Как-то в одной статье я прочитал удивительную историю. Семья врача, занимающегося исследованиями проказы, жила вместе с прокаженными на закрытой территории. Однажды его дочь сидела на лавке и читала книгу. Вдруг она увидела людей, которые следили за нею из-за забора. Это были люди, желающие посмотреть на прокаженного, как смотрят на диковинное животное в цирке. Осознав это, она бросилась на них, изображая из себя прокаженную, имитируя их движения. В этот момент она вспомнила Христа, который, будучи здоров, разделил с больными их участь, чтобы освободить и исцелить их.

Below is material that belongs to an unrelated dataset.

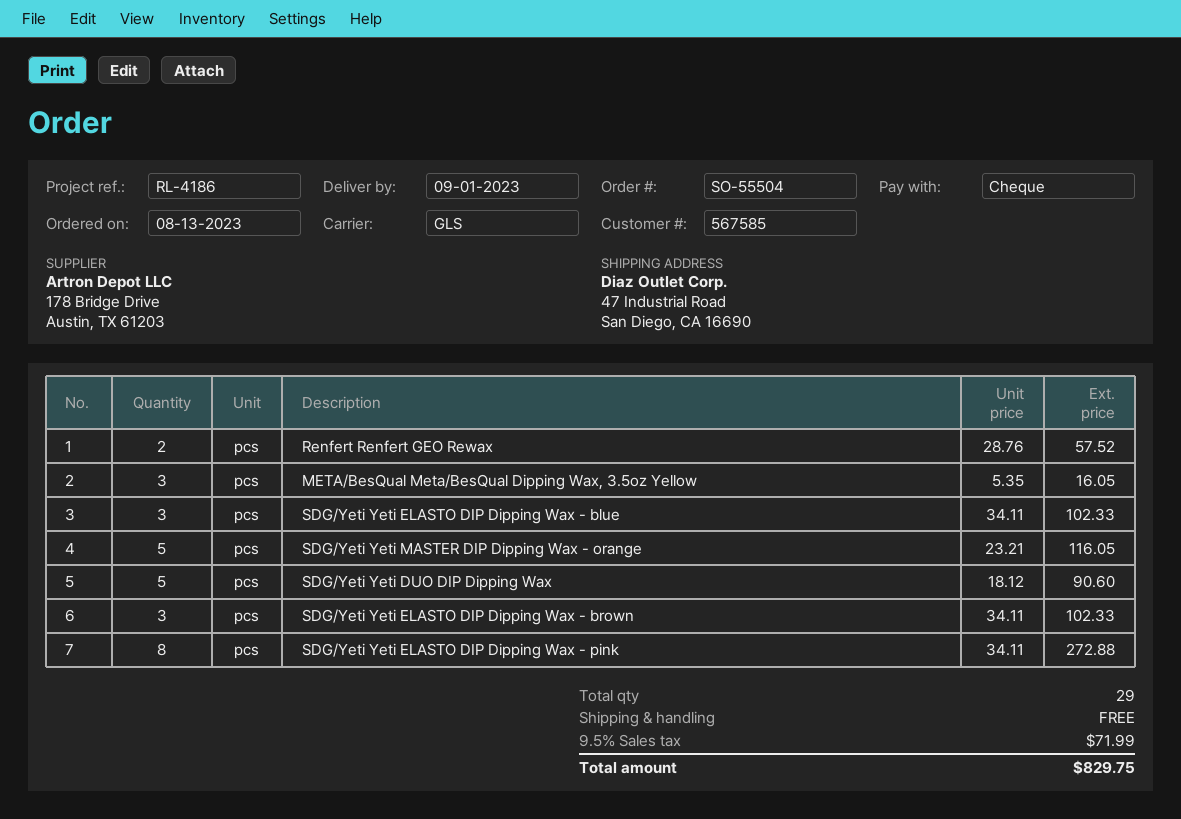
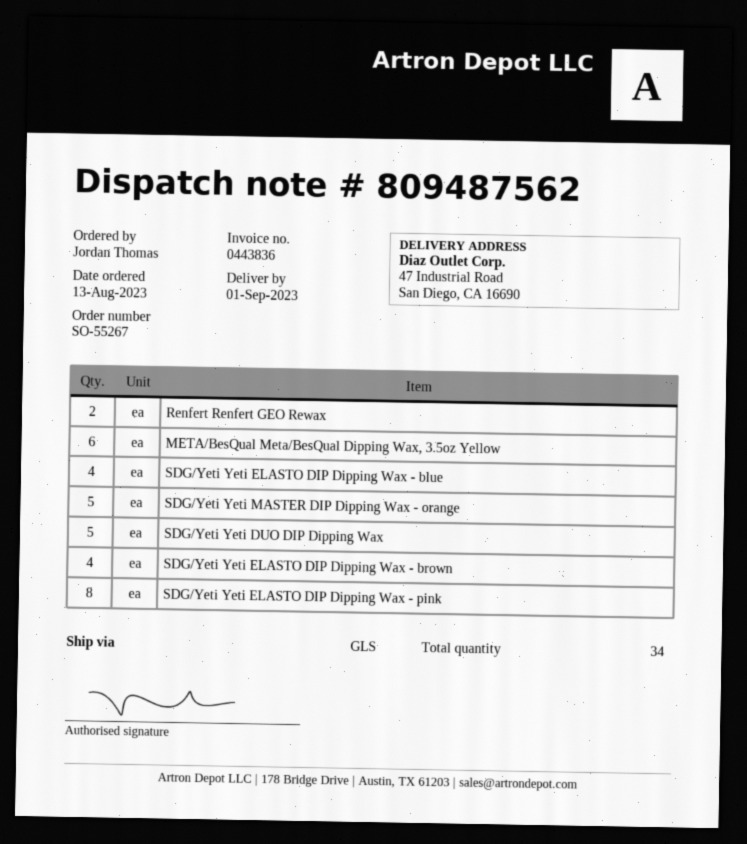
order number: SO-55504 -> SO-55267
META/BesQual Meta/BesQual Dipping Wax, 3.5oz Yellow: 3 -> 6
SDG/Yeti Yeti ELASTO DIP Dipping Wax - blue: 3 -> 4
SDG/Yeti Yeti ELASTO DIP Dipping Wax - brown: 3 -> 4
total quantity: 29 -> 34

Когда люди, возмущаясь злом мира, спрашивают: «Где же ваш Бог?», – я думаю о двух вещах.
Во-первых, разговор Бога с Иовом в предпоследней главе Книги Иова. Говоря о борьбе со злом, Бог спрашивает: «Кто предварил Меня, чтобы Мне воздать ему?» И ведь, действительно, кто опередит Бога в этой борьбе? Кто обяжет Его победой над злом? Он на передовой, а мы по сравнению с Ним в глубоком тылу… Особенно это становится очевидным именно в Страстную Пятницу.
Во-вторых, я вспоминаю икону, увиденную мною в одном из фильмов. Изображая очень жестоких людей, режиссер одновременно с заключительными титрами показывает их фотографии из обычной жизни: школьники, врачи, пенсионеры. Далее мы видим (уже в иконографическом стиле) руку, которая держит их души. Она исходит из трона, к которому обращены в мольбе Богородица и Иоанн Предтеча. Но трон оказывается пуст, на нем лежат лишь одежды и книга, а за ним Голгофа и крест.
Бог умер, чтобы победить злобу сынов человеческих, преодолеть «ненавистную рознь мира сего».